LISTED RECORDS:
===

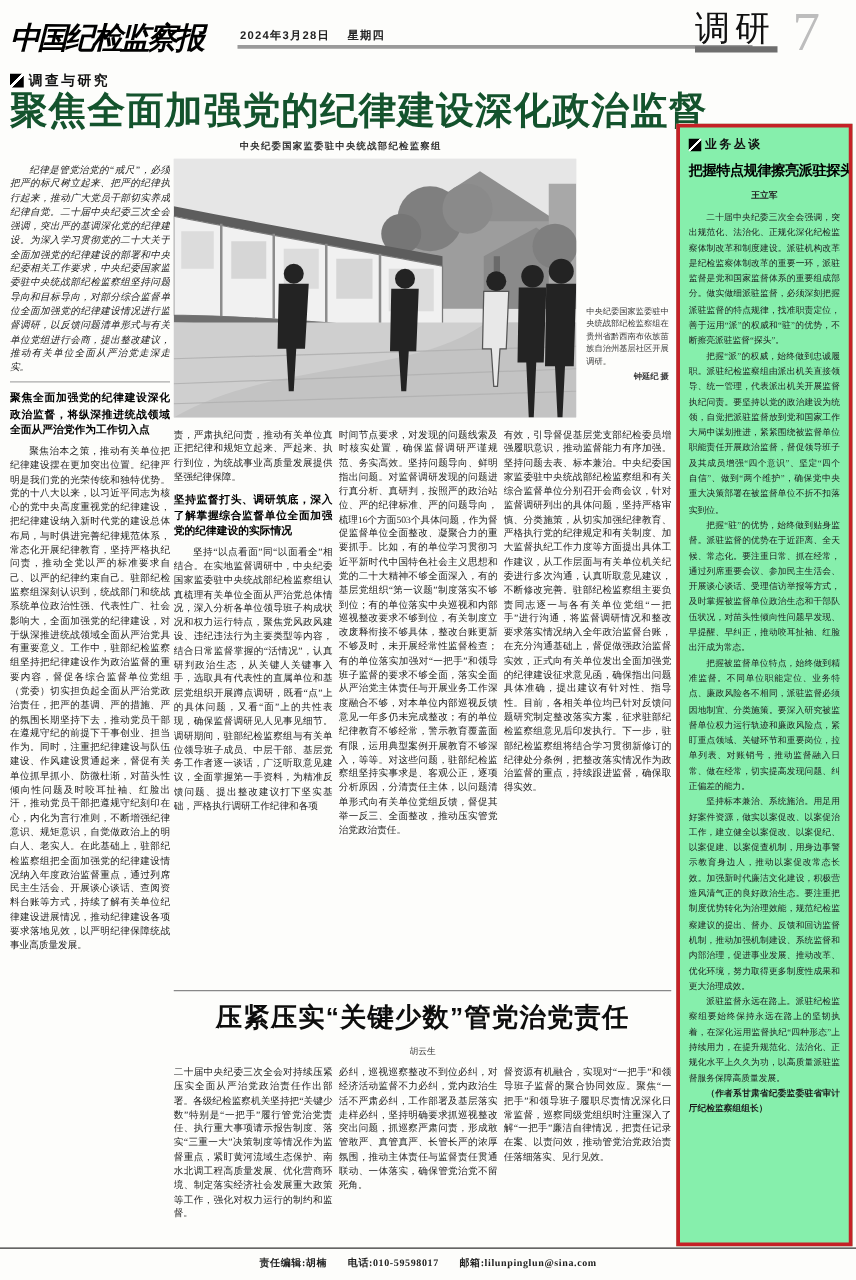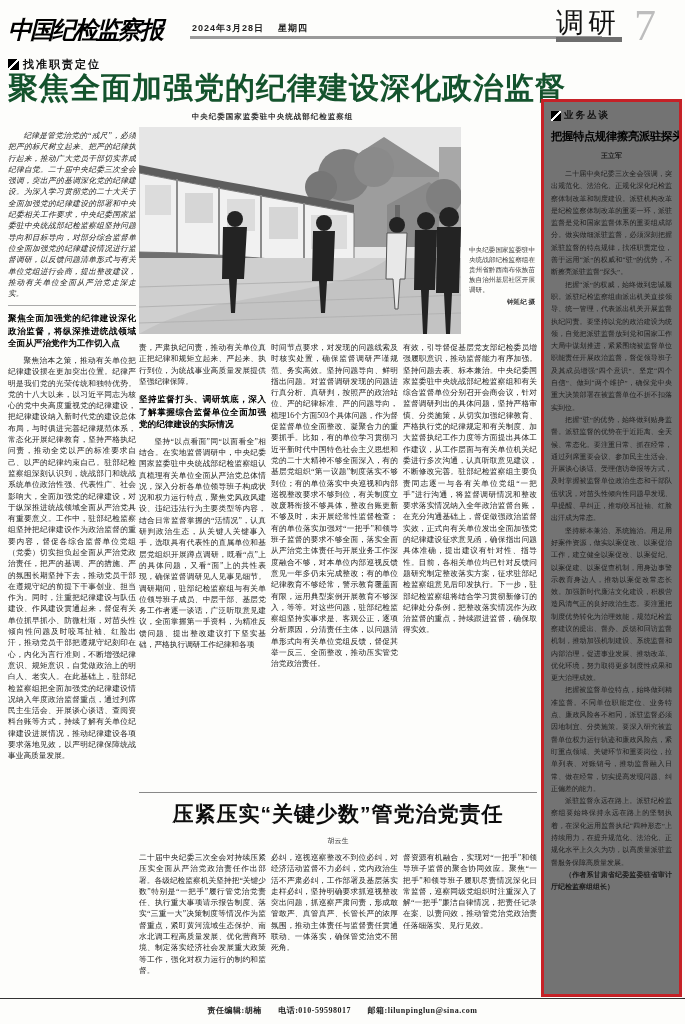--- a/index.html
+++ b/index.html
@@ -90,7 +90,7 @@
 
   <div class="kicker" style="left:8px; top:57px;">
     <span class="ic"></span>
-    <span>找准职责定位</span>
+    <span>调查与研究</span>
   </div>
   <div class="headline">聚焦全面加强党的纪律建设深化政治监督</div>
   <div class="byline">中央纪委国家监委驻中央统战部纪检监察组</div>

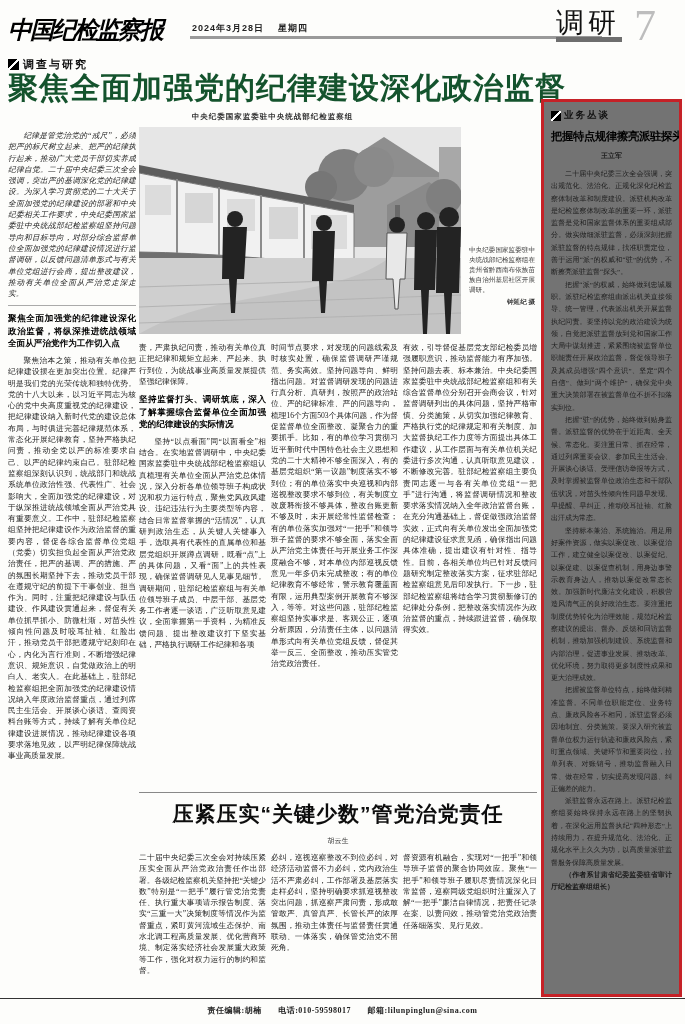--- a/index.html
+++ b/index.html
@@ -54,7 +54,7 @@
     font-size:7px; color:#333; }
   
   .sidebar { position:absolute; left:541px; top:99px; width:141px; height:898px;
-    border:3px solid #c52127; background:#737373; padding:7px 7px 6px 7px; overflow:hidden; }
+    border:3px solid #c52127; background:#86efac; padding:7px 7px 6px 7px; overflow:hidden; }
   .sb-kicker { display:flex; align-items:center; gap:3px; font-size:9.5px; font-weight:bold;
     letter-spacing:2px; color:#111; margin-bottom:7px; }
   .sb-kicker .ic { width:10px; height:10px; display:inline-block;

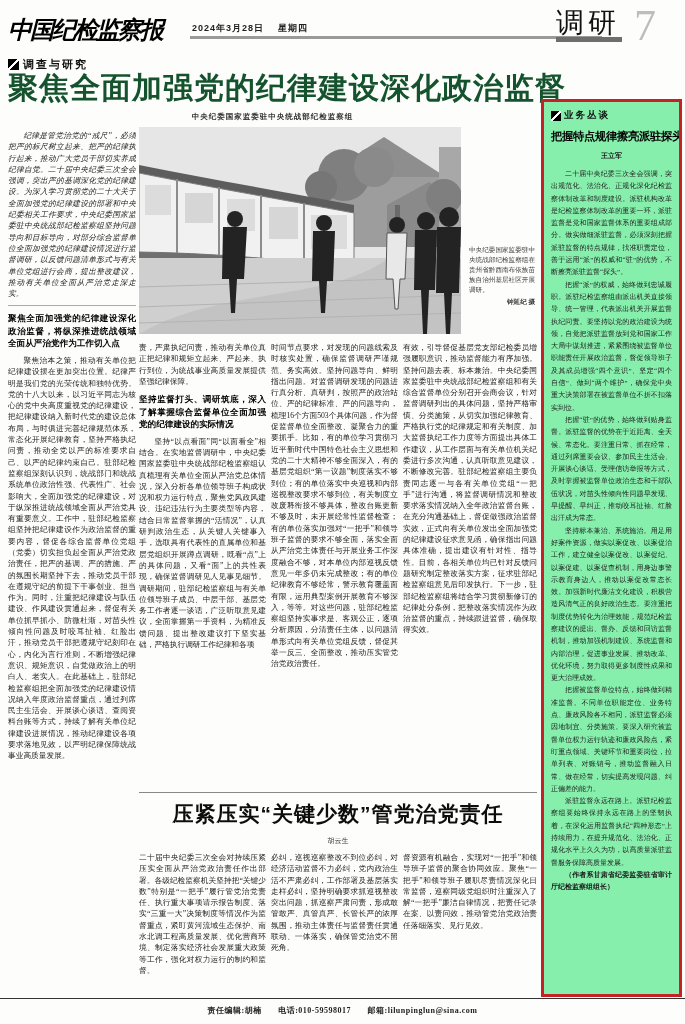--- a/index.html
+++ b/index.html
@@ -193,8 +193,8 @@
       <p>二十届中央纪委三次全会强调，突出规范化、法治化、正规化深化纪检监察体制改革和制度建设。派驻机构改革是纪检监察体制改革的重要一环，派驻监督是党和国家监督体系的重要组成部分。做实做细派驻监督，必须深刻把握派驻监督的特点规律，找准职责定位，善于运用“派”的权威和“驻”的优势，不断擦亮派驻监督“探头”。</p>
       <p>把握“派”的权威，始终做到忠诚履职。派驻纪检监察组由派出机关直接领导、统一管理，代表派出机关开展监督执纪问责。要坚持以党的政治建设为统领，自觉把派驻监督放到党和国家工作大局中谋划推进，紧紧围绕被监督单位职能责任开展政治监督，督促领导班子及其成员增强“四个意识”、坚定“四个自信”、做到“两个维护”，确保党中央重大决策部署在被监督单位不折不扣落实到位。</p>
       <p>把握“驻”的优势，始终做到贴身监督。派驻监督的优势在于近距离、全天候、常态化。要注重日常、抓在经常，通过列席重要会议、参加民主生活会、开展谈心谈话、受理信访举报等方式，及时掌握被监督单位政治生态和干部队伍状况，对苗头性倾向性问题早发现、早提醒、早纠正，推动咬耳扯袖、红脸出汗成为常态。</p>
+      <p>把握被监督单位特点，始终做到精准监督。不同单位职能定位、业务特点、廉政风险各不相同，派驻监督必须因地制宜、分类施策。要深入研究被监督单位权力运行轨迹和廉政风险点，紧盯重点领域、关键环节和重要岗位，拉单列表、对账销号，推动监督融入日常、做在经常，切实提高发现问题、纠正偏差的能力。</p>
       <p>坚持标本兼治、系统施治。用足用好案件资源，做实以案促改、以案促治工作，建立健全以案促改、以案促纪、以案促建、以案促查机制，用身边事警示教育身边人，推动以案促改常态长效。加强新时代廉洁文化建设，积极营造风清气正的良好政治生态。要注重把制度优势转化为治理效能，规范纪检监察建议的提出、督办、反馈和回访监督机制，推动加强机制建设、系统监督和内部治理，促进事业发展、推动改革、优化环境，努力取得更多制度性成果和更大治理成效。</p>
-      <p>把握被监督单位特点，始终做到精准监督。不同单位职能定位、业务特点、廉政风险各不相同，派驻监督必须因地制宜、分类施策。要深入研究被监督单位权力运行轨迹和廉政风险点，紧盯重点领域、关键环节和重要岗位，拉单列表、对账销号，推动监督融入日常、做在经常，切实提高发现问题、纠正偏差的能力。</p>
       <p>派驻监督永远在路上。派驻纪检监察组要始终保持永远在路上的坚韧执着，在深化运用监督执纪“四种形态”上持续用力，在提升规范化、法治化、正规化水平上久久为功，以高质量派驻监督服务保障高质量发展。</p>
       <p class="sb-note">（作者系甘肃省纪委监委驻省审计厅纪检监察组组长）</p>
     </div>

===

AIM OF THE EXERCISE:
Print the material above exactly, skipping its images.

YOUR RESPONSE:
--- a/index.html
+++ b/index.html
@@ -90,7 +90,7 @@
 
   <div class="kicker" style="left:8px; top:57px;">
     <span class="ic"></span>
-    <span>找准职责定位</span>
+    <span>调查与研究</span>
   </div>
   <div class="headline">聚焦全面加强党的纪律建设深化政治监督</div>
   <div class="byline">中央纪委国家监委驻中央统战部纪检监察组</div>

--- a/index.html
+++ b/index.html
@@ -54,7 +54,7 @@
     font-size:7px; color:#333; }
   
   .sidebar { position:absolute; left:541px; top:99px; width:141px; height:898px;
-    border:3px solid #c52127; background:#737373; padding:7px 7px 6px 7px; overflow:hidden; }
+    border:3px solid #c52127; background:#86efac; padding:7px 7px 6px 7px; overflow:hidden; }
   .sb-kicker { display:flex; align-items:center; gap:3px; font-size:9.5px; font-weight:bold;
     letter-spacing:2px; color:#111; margin-bottom:7px; }
   .sb-kicker .ic { width:10px; height:10px; display:inline-block;

--- a/index.html
+++ b/index.html
@@ -193,8 +193,8 @@
       <p>二十届中央纪委三次全会强调，突出规范化、法治化、正规化深化纪检监察体制改革和制度建设。派驻机构改革是纪检监察体制改革的重要一环，派驻监督是党和国家监督体系的重要组成部分。做实做细派驻监督，必须深刻把握派驻监督的特点规律，找准职责定位，善于运用“派”的权威和“驻”的优势，不断擦亮派驻监督“探头”。</p>
       <p>把握“派”的权威，始终做到忠诚履职。派驻纪检监察组由派出机关直接领导、统一管理，代表派出机关开展监督执纪问责。要坚持以党的政治建设为统领，自觉把派驻监督放到党和国家工作大局中谋划推进，紧紧围绕被监督单位职能责任开展政治监督，督促领导班子及其成员增强“四个意识”、坚定“四个自信”、做到“两个维护”，确保党中央重大决策部署在被监督单位不折不扣落实到位。</p>
       <p>把握“驻”的优势，始终做到贴身监督。派驻监督的优势在于近距离、全天候、常态化。要注重日常、抓在经常，通过列席重要会议、参加民主生活会、开展谈心谈话、受理信访举报等方式，及时掌握被监督单位政治生态和干部队伍状况，对苗头性倾向性问题早发现、早提醒、早纠正，推动咬耳扯袖、红脸出汗成为常态。</p>
+      <p>把握被监督单位特点，始终做到精准监督。不同单位职能定位、业务特点、廉政风险各不相同，派驻监督必须因地制宜、分类施策。要深入研究被监督单位权力运行轨迹和廉政风险点，紧盯重点领域、关键环节和重要岗位，拉单列表、对账销号，推动监督融入日常、做在经常，切实提高发现问题、纠正偏差的能力。</p>
       <p>坚持标本兼治、系统施治。用足用好案件资源，做实以案促改、以案促治工作，建立健全以案促改、以案促纪、以案促建、以案促查机制，用身边事警示教育身边人，推动以案促改常态长效。加强新时代廉洁文化建设，积极营造风清气正的良好政治生态。要注重把制度优势转化为治理效能，规范纪检监察建议的提出、督办、反馈和回访监督机制，推动加强机制建设、系统监督和内部治理，促进事业发展、推动改革、优化环境，努力取得更多制度性成果和更大治理成效。</p>
-      <p>把握被监督单位特点，始终做到精准监督。不同单位职能定位、业务特点、廉政风险各不相同，派驻监督必须因地制宜、分类施策。要深入研究被监督单位权力运行轨迹和廉政风险点，紧盯重点领域、关键环节和重要岗位，拉单列表、对账销号，推动监督融入日常、做在经常，切实提高发现问题、纠正偏差的能力。</p>
       <p>派驻监督永远在路上。派驻纪检监察组要始终保持永远在路上的坚韧执着，在深化运用监督执纪“四种形态”上持续用力，在提升规范化、法治化、正规化水平上久久为功，以高质量派驻监督服务保障高质量发展。</p>
       <p class="sb-note">（作者系甘肃省纪委监委驻省审计厅纪检监察组组长）</p>
     </div>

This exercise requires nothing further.